Beautiful! My grandparents are of Dutch descent and would love that!


----------



## windyt (Jan 3, 2015)

Thank you! So, are you going to make it!!


----------



## mamalava (Apr 26, 2014)

It might be a bit before I get to it, but I'd like to give it a go. 
Thank you for sharing the pattern!


----------



## run4fittness (May 22, 2011)

So beautiful and very generous of you.


----------



## Dutchie1946 (Jun 19, 2012)

It's lovely! Thank you for the pattern.


----------



## lildeb2 (Jul 14, 2013)

Thank you, it's very pretty :thumbup: :thumbup:


----------



## cydneyjo (Aug 5, 2011)

That's lovely!


----------



## 777cam (Oct 28, 2013)

Thank You.. I love to crochet doilies. I have made hundreds over the years and gave most of them away. My favorite has always been the pineapple design. I can't wait to make this one. Thanks again!!


----------



## d-dub (Jul 22, 2012)

Lovely pattern thank you


----------



## Windbeam (Jul 31, 2011)

Lovely work!


----------



## Bfirebaugh (Feb 16, 2012)

Wow! That's beautiful


----------



## laminitagirl (Feb 7, 2011)

Thank you for the pattern. I am not very proficient in crocheting, however, a couple in our weekly group are and they will love this!


----------



## norma goodrich (Dec 31, 2013)

beautiful pattern. thank you


----------



## Rena 2 (Aug 24, 2011)

Thank you for sharing this beautiful pattern.


----------



## dragonswing (Feb 18, 2014)

Lovely pattern. Thank you for allowing us to download the directions.


----------



## windyt (Jan 3, 2015)

windyt said:


> I was looking for a smallish doily I could do twice over last week and couldn't find what I wanted. Then I remembered I designed a doily back in 2000, so I pulled it out and made it. It works perfectly for where I wanted to use them (on my coffee table). Here is a pic and a copy of the pattern in pdf if anyone wants it.

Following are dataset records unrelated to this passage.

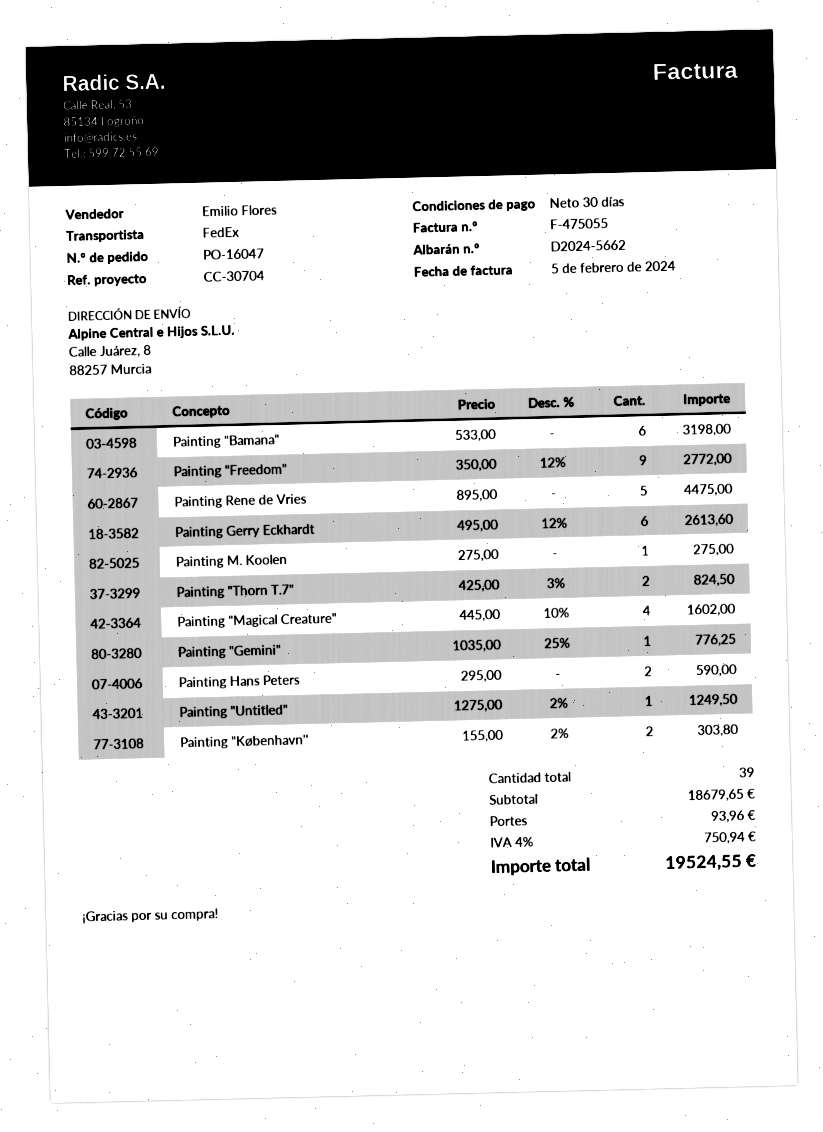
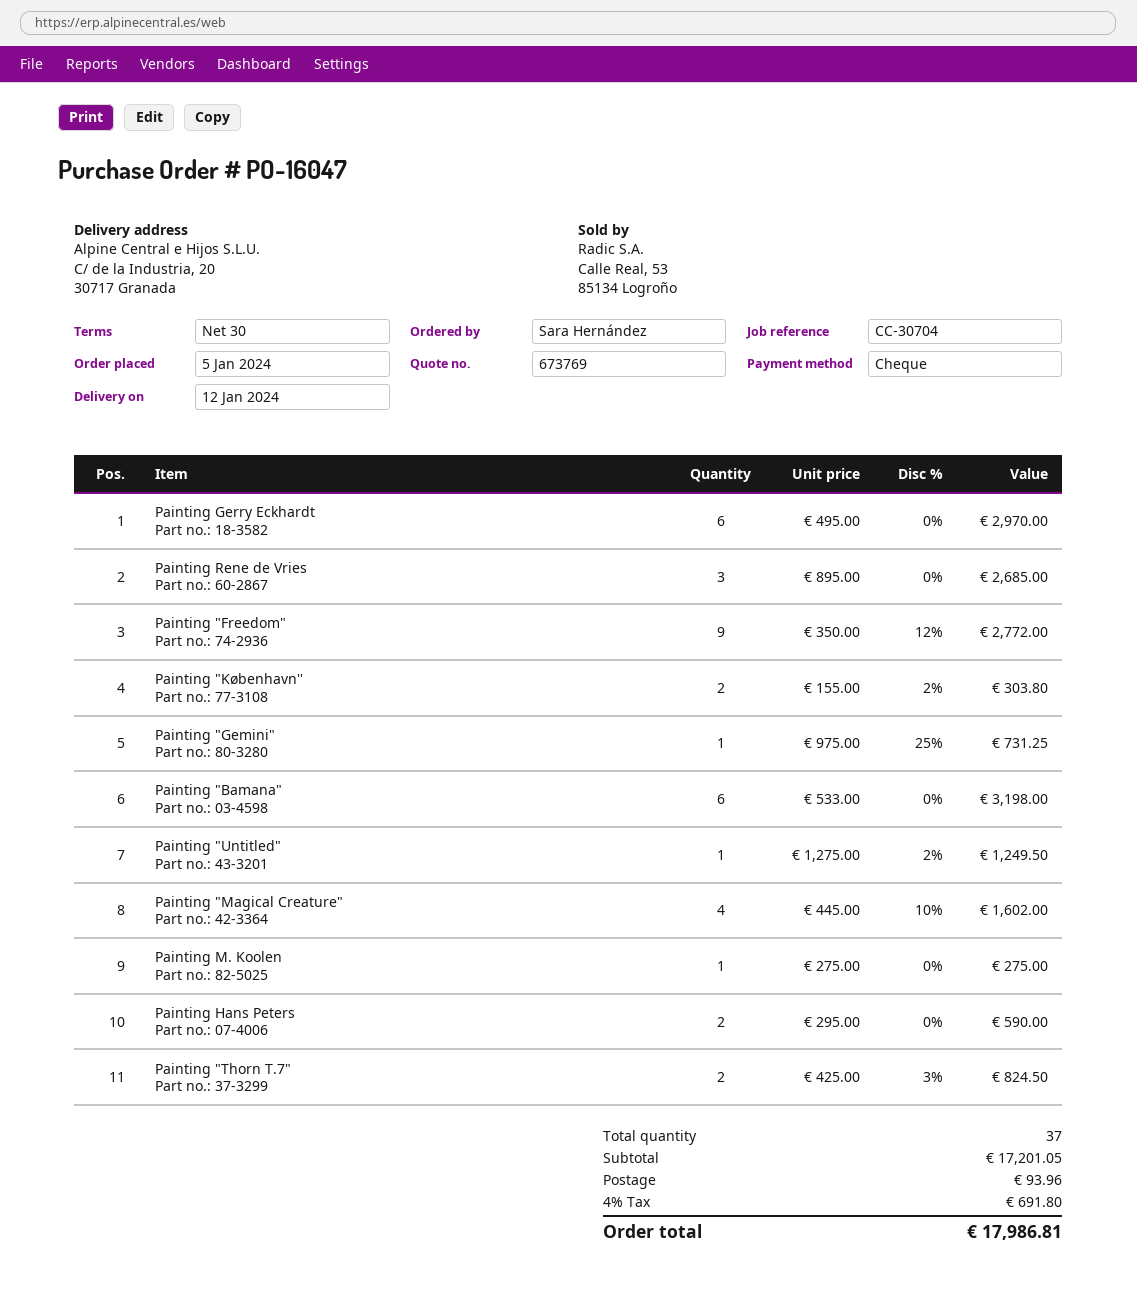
ship to: Calle Juárez, 8, 88257 Murcia -> C/ de la Industria, 20, 30717 Granada
Painting Rene de Vries: 5 x 895.00 = 4475.00 -> 3 x 895.00 = 2685.00
Painting Gerry Eckhardt: 6 x 495.00 - 12% = 2613.60 -> 6 x 495.00 = 2970.00
Painting "Gemini": 1 x 1035.00 - 25% = 776.25 -> 1 x 975.00 - 25% = 731.25
total quantity: 39 -> 37
subtotal: 18679.65 -> 17201.05
tax: 4% = 750.94 -> 4% = 691.80
total: 19524.55 -> 17986.81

I am so glad you all like my design. You are all very welcome.


----------



## glnwhi (Jan 19, 2011)

Thank you for sharing the pineapple is my favorite also.


----------



## destimonahoward (Jan 23, 2015)

Thank you. I was looking for a doily pattern to make for our church to use when they have their advisory board meetings, and I think this will be perfect. I'm going to make it this weekend.


----------



## luree (Feb 21, 2014)

Beautiful and thanks for sharing this pattern.


----------



## Countrygal90 (May 7, 2014)

Thank you for the pattern. I love the pineapples between the windmill blades.. Pineapple is my favorite crochet design.


----------



## dragonswing (Feb 18, 2014)

I wonder---do you think the nursing home residents would like a doily for their bedside table?


----------



## Dee in DM (Apr 22, 2014)

Your doily is so pretty. Thank you for sharing your pattern. It is very generous of you!


----------



## GeorgialCampbell (Jul 2, 2014)

Thank you so much for sharing this pattern, I LOVE Pineapple doilies! Right now I'm learning to knit socks but I will be making your doily in the future! Thank you again!!



windyt said:


> I was looking for a smallish doily I could do twice over last week and couldn't find what I wanted. Then I remembered I designed a doily back in 2000, so I pulled it out and made it. It works perfectly for where I wanted to use them (on my coffee table). Here is a pic and a copy of the pattern in pdf if anyone wants it.


----------



## dana768 (Jun 14, 2011)

Very, very nice pattern.

You are talented.......and generous. !!!

Thank you.


----------



## finntwin (Oct 23, 2011)

Beautiful Doily...thanks for sharing..


----------



## Celt Knitter (Jul 13, 2011)

That is just gorgeous! I love the symmetry of it. Thank you so much for the pattern.


windyt said:


> I was looking for a smallish doily I could do twice over last week and couldn't find what I wanted. Then I remembered I designed a doily back in 2000, so I pulled it out and made it. It works perfectly for where I wanted to use them (on my coffee table). Here is a pic and a copy of the pattern in pdf if anyone wants it.


----------



## marvma brown (Sep 4, 2014)

Adorable. i can see a border of pretty med blue too! Good job!


----------



## trish439 (Jan 25, 2015)

tyvm for sharing. Lovely


----------



## jaygee28 (Jan 16, 2014)

Terry, I have printed out your pattern and am anxious to make the doily.
I have a question. I read the pattern and you have, on Rnd 2 thru 8, used a + and I don't know what it is for. I don't think I have ever seen this in a pattern before. It has been quite a few years since I have crocheted using thread (doilies, etc.) so maybe it is something new since the last time I made something using crochet thread.
Thank you for posting the pattern for us, and I look forward to your explanation of the + . Jerry


----------



## CathyS (Jan 15, 2011)

jaygee28 said:


> Terry, I have printed out your pattern and am anxious to make the doily.
> I have a question. I read the pattern and you have, on Rnd 2 thru 8, used a + and I don't know what it is for. I don't think I have ever seen this in a pattern before. It has been quite a few years since I have crocheted using thread (doilies, etc.) so maybe it is something new since the last time I made something using crochet thread.
> Thank you for posting the pattern for us, and I look forward to your explanation of the + . Jerry


I was just noticing the same thing - I'll be watching for the explanation too.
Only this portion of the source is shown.